*WHAT THE TASK REQUIRES*: Omit the pictures. Print each entry below exactly.

-------- THE DATA --------

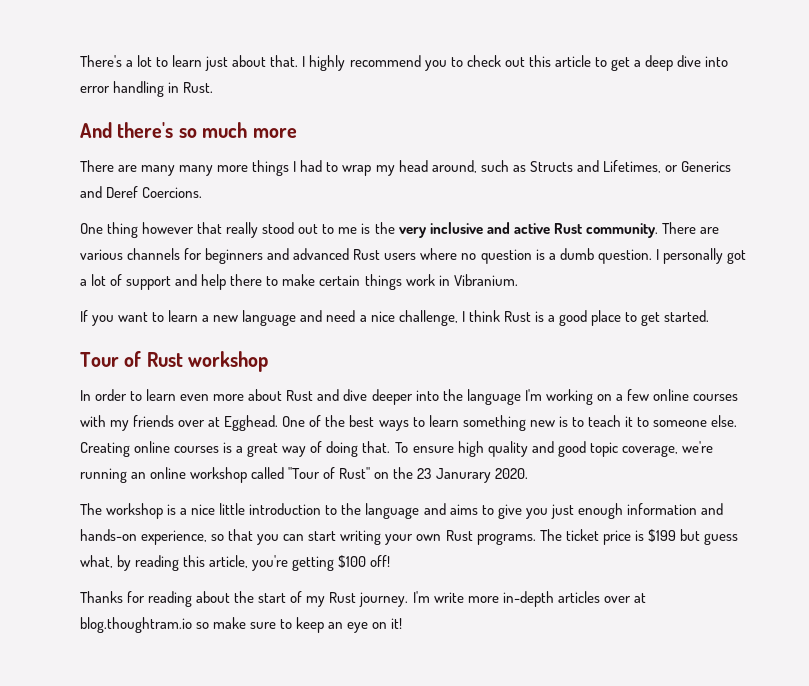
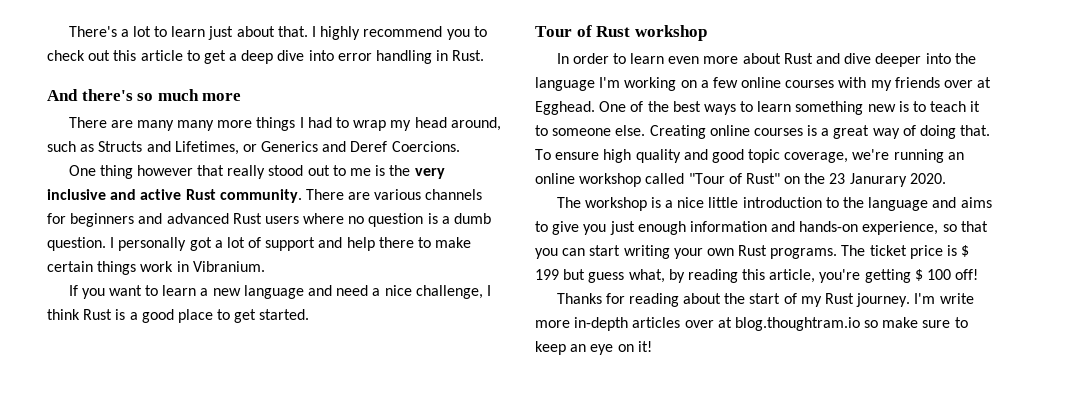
[647,529,676,542] $199 -> [961,245,970,257] [535,269,559,280] $ 199
[338,555,367,568] $100 -> [914,269,952,281] $ 100

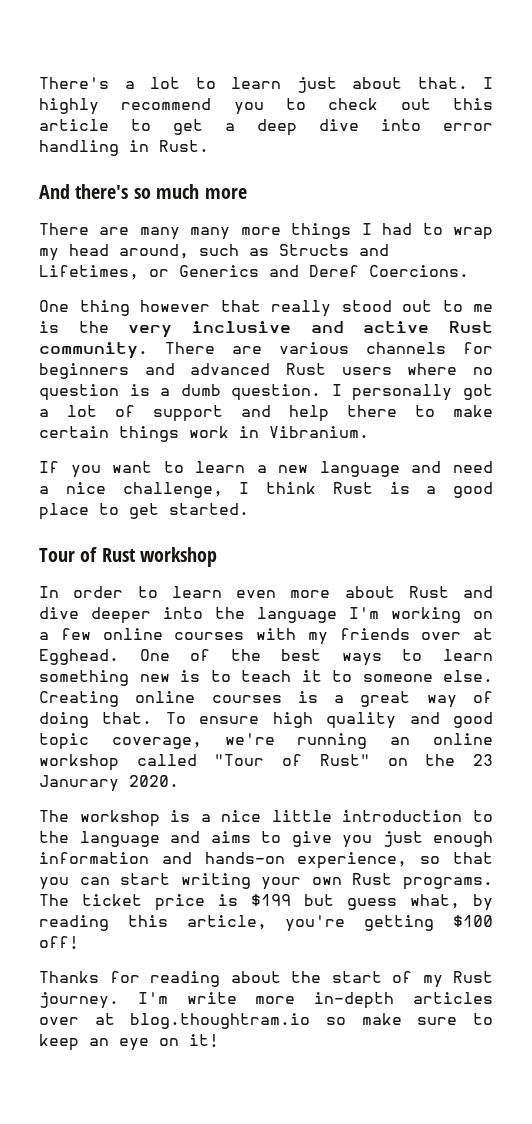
[961,245,970,257] [535,269,559,280] $ 199 -> [251,894,291,906] $199
[914,269,952,281] $ 100 -> [453,915,494,927] $100

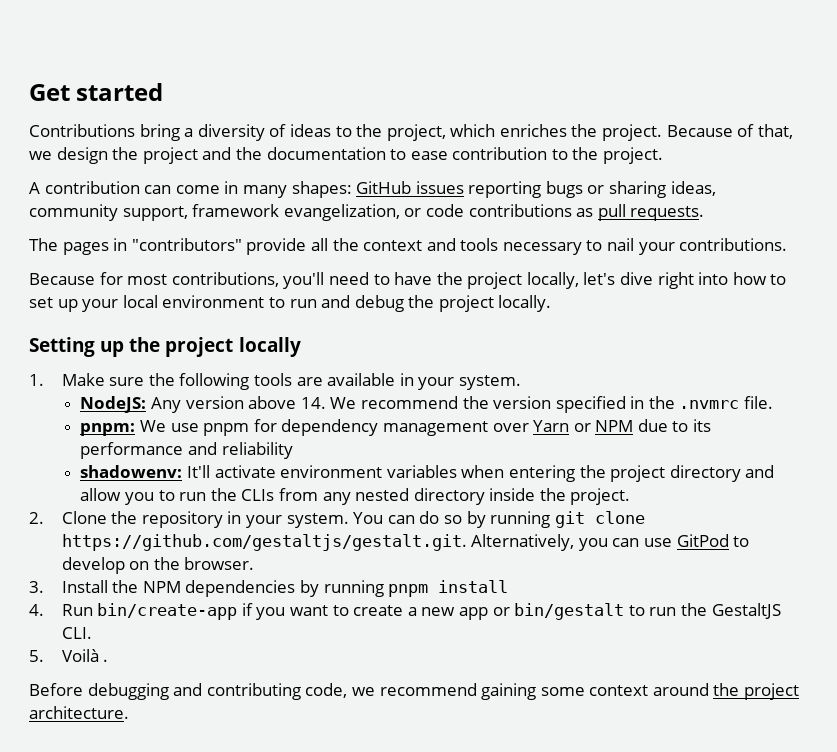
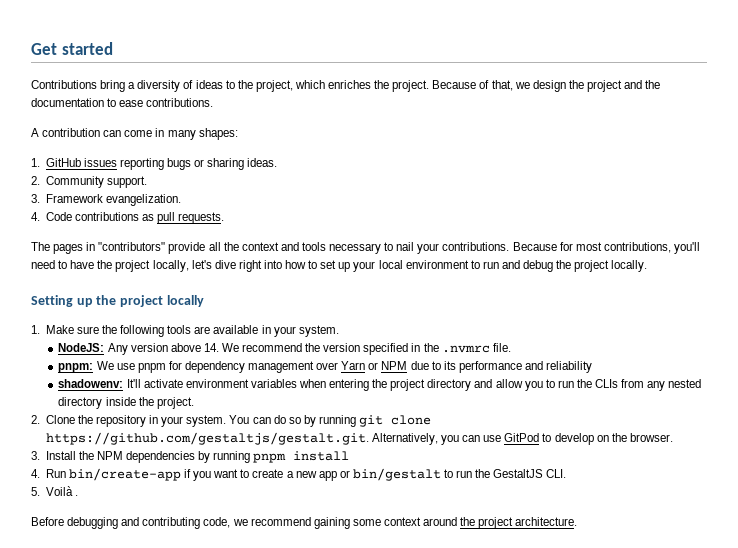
[452,147,664,164] contribution to the project. -> [146,98,214,107] contributions.
(352, 189) none -> [31,158,40,167] // 1.
[670,181,716,196] [29,204,464,221] ideas, community support, framework evangelization, or code -> [247,158,278,167] [31,176,147,188] [31,194,181,206] [31,212,72,221] ideas. // 2. Community support. // 3. Framework evangelization. // 4. Code
(788, 244) // -> (510, 246) none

--------

*EXPECTED OUTPUT*:
[647,529,676,542] $199 -> [961,245,970,257] [535,269,559,280] $ 199
[338,555,367,568] $100 -> [914,269,952,281] $ 100

[961,245,970,257] [535,269,559,280] $ 199 -> [251,894,291,906] $199
[914,269,952,281] $ 100 -> [453,915,494,927] $100

[452,147,664,164] contribution to the project. -> [146,98,214,107] contributions.
(352, 189) none -> [31,158,40,167] // 1.
[670,181,716,196] [29,204,464,221] ideas, community support, framework evangelization, or code -> [247,158,278,167] [31,176,147,188] [31,194,181,206] [31,212,72,221] ideas. // 2. Community support. // 3. Framework evangelization. // 4. Code
(788, 244) // -> (510, 246) none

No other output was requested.